IV. Business and TiDB usage
<center> Figure 10 Business </center> currently using TiDB
At present, TiDB business of Group 58 mainly includes TEG business, settler (log), user growth business (58 consulting, address book data preservation), information security (verification center), financial company (bottom storage of financial real-time data warehouse), car business (used car phone bill distribution), etc.

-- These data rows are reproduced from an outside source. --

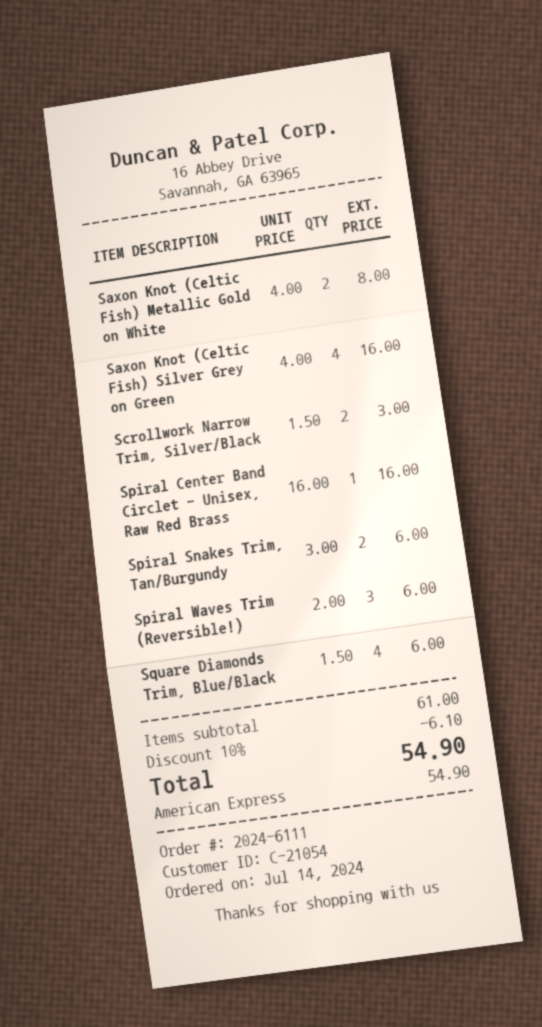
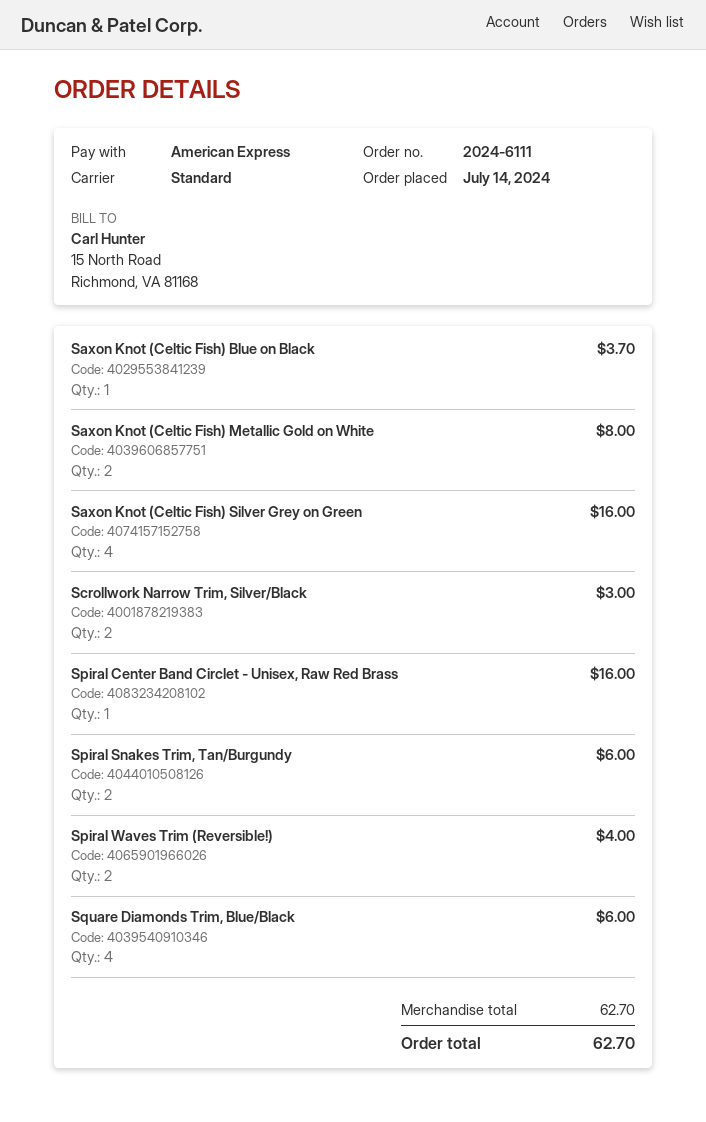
Spiral Waves Trim (Reversible!): 3 for 6.00 -> 2 for 4.00
Saxon Knot (Celtic Fish) Blue on Black: none -> 1 for 3.70
subtotal: 61.00 -> 62.70
discount: 10% = 6.10 -> none
total: 54.90 -> 62.70

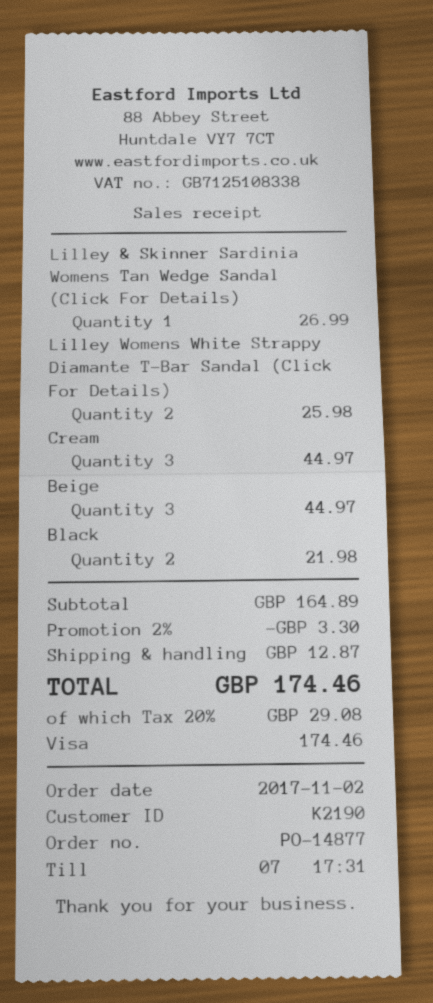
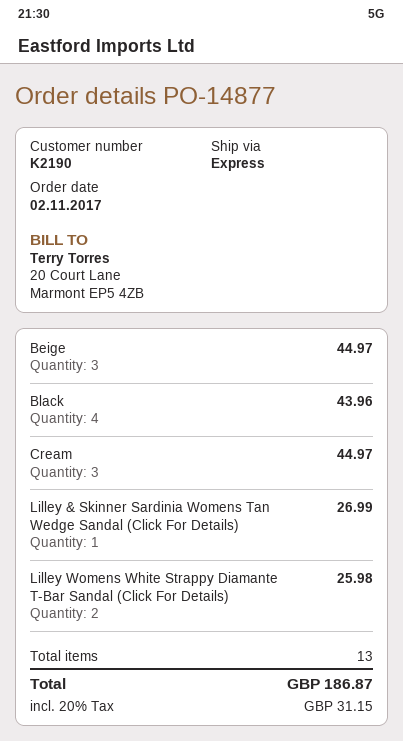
Black: 2 for 21.98 -> 4 for 43.96
discount: 2% = 3.30 -> none
shipping: 12.87 -> none
tax: 20% = 29.08 -> 20% = 31.15
total: 174.46 -> 186.87

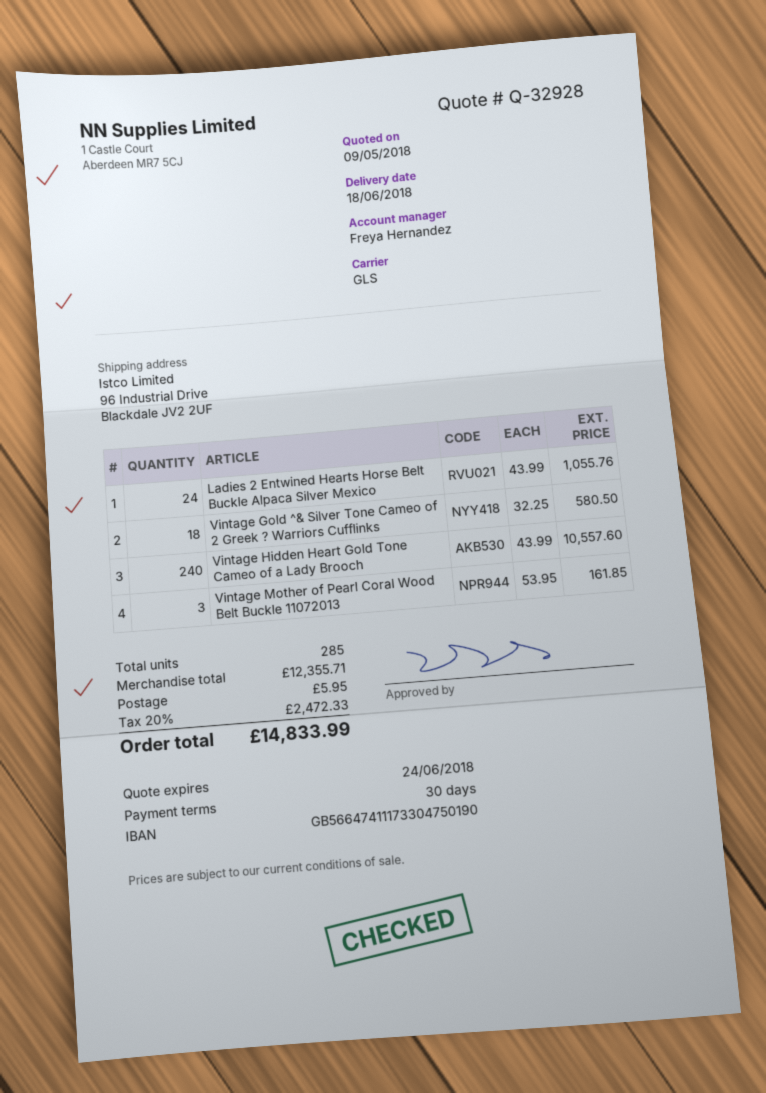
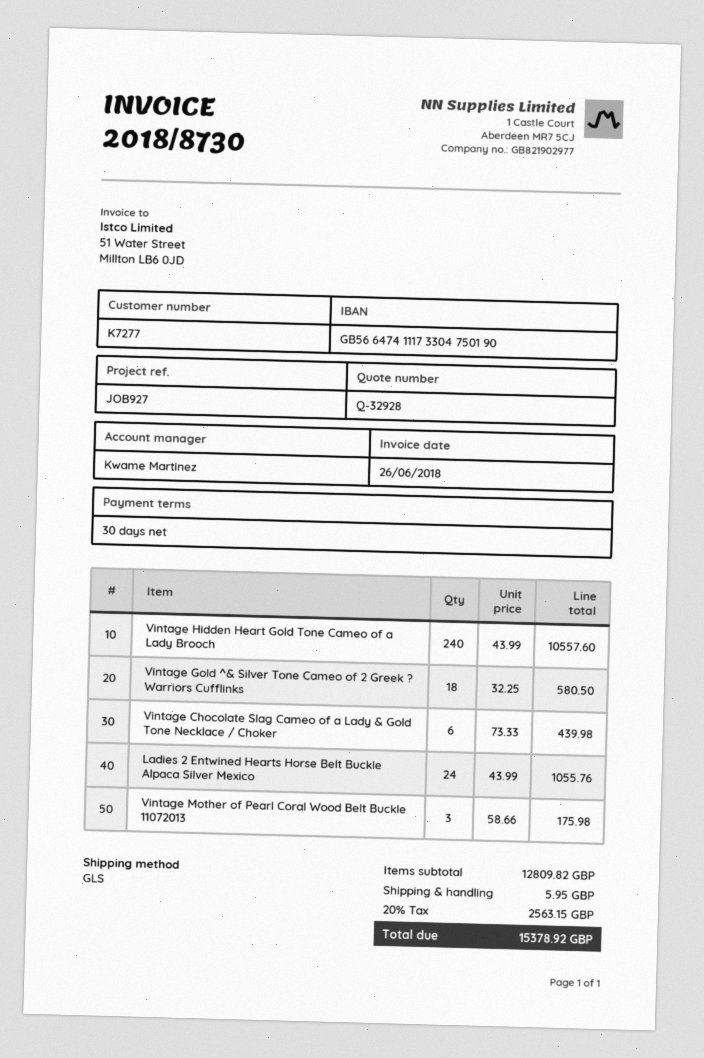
sales rep: Freya Hernandez -> Kwame Martinez
Vintage Mother of Pearl Coral Wood Belt Buckle 11072013: 3 x 53.95 = 161.85 -> 3 x 58.66 = 175.98
Vintage Chocolate Slag Cameo of a Lady & Gold Tone Necklace / Choker: none -> 6 x 73.33 = 439.98
subtotal: 12355.71 -> 12809.82
tax: 20% = 2472.33 -> 20% = 2563.15
total: 14833.99 -> 15378.92

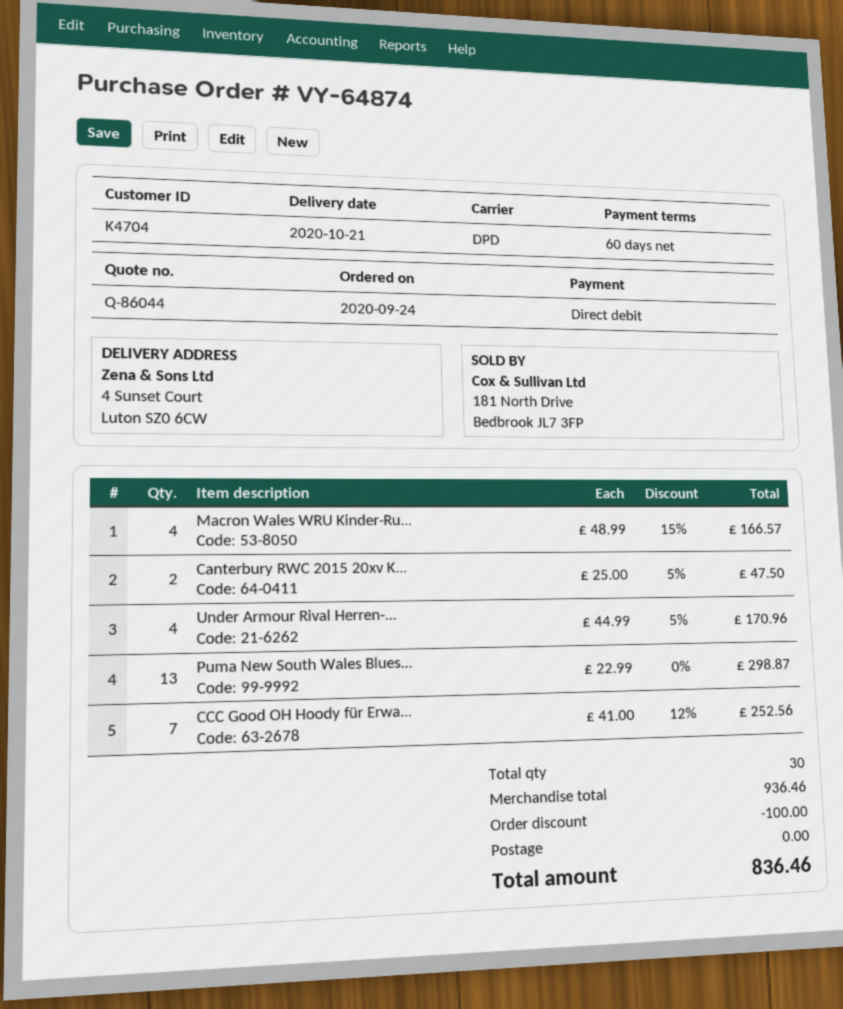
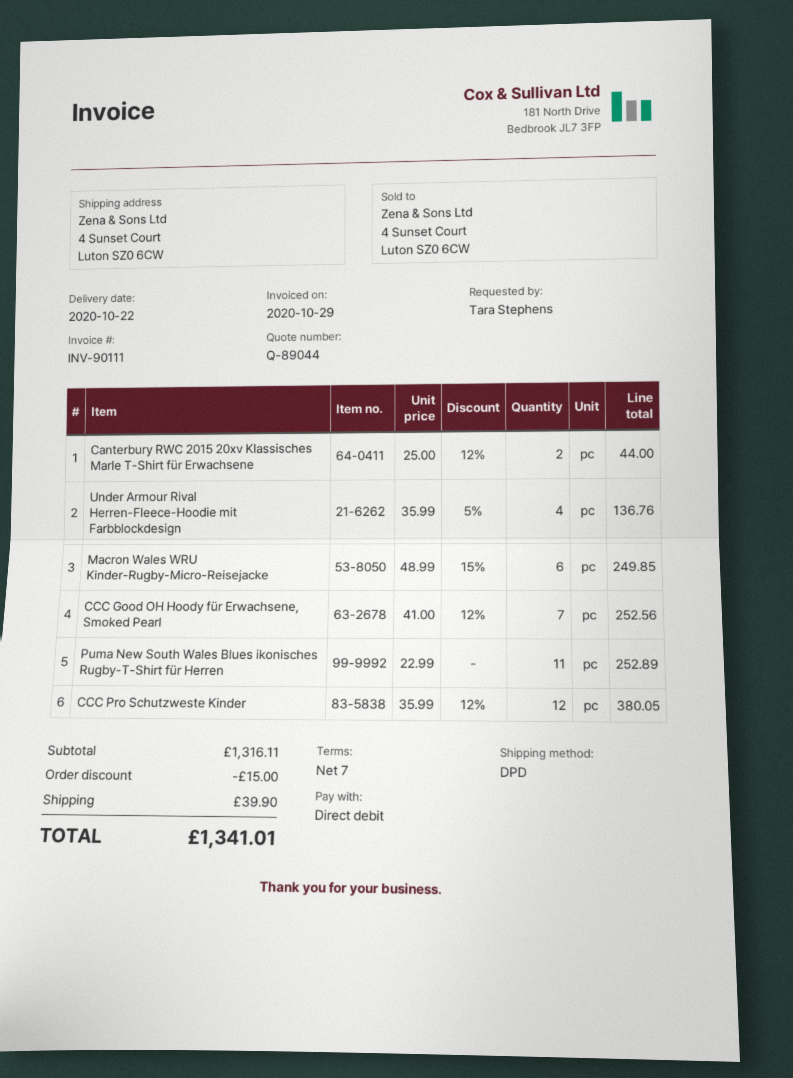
quote number: Q-86044 -> Q-89044
delivery date: 2020-10-21 -> 2020-10-22
payment terms: 60 days -> 7 days
Macron Wales WRU Kinder-Ru...: 4 x 48.99 - 15% = 166.57 -> 6 x 48.99 - 15% = 249.85
Canterbury RWC 2015 20xv K...: 2 x 25.00 - 5% = 47.50 -> 2 x 25.00 - 12% = 44.00
Under Armour Rival Herren-...: 4 x 44.99 - 5% = 170.96 -> 4 x 35.99 - 5% = 136.76
Puma New South Wales Blues...: 13 x 22.99 = 298.87 -> 11 x 22.99 = 252.89
CCC Pro Schutzweste Kinder: none -> 12 x 35.99 - 12% = 380.05
subtotal: 936.46 -> 1316.11
discount: 100.00 -> 15.00
shipping: 0.00 -> 39.90
total: 836.46 -> 1341.01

Among them, the most widely used business is TEG business, settler (log), user growth business (58 consulting, address book data preservation), information security (verification center). Most of them are TEG business.
TEG business mainly includes WList, WTable management background, search index and so on. These are the management end of our self-research database. At present, the amount of writing is relatively large, the amount of data is about 6T, the data growth is about 500G/month. TEG business damaged eight flash cards in the past six months, but they did not affect the business, let us fully. Feel the advantage of TiDB’s high availability.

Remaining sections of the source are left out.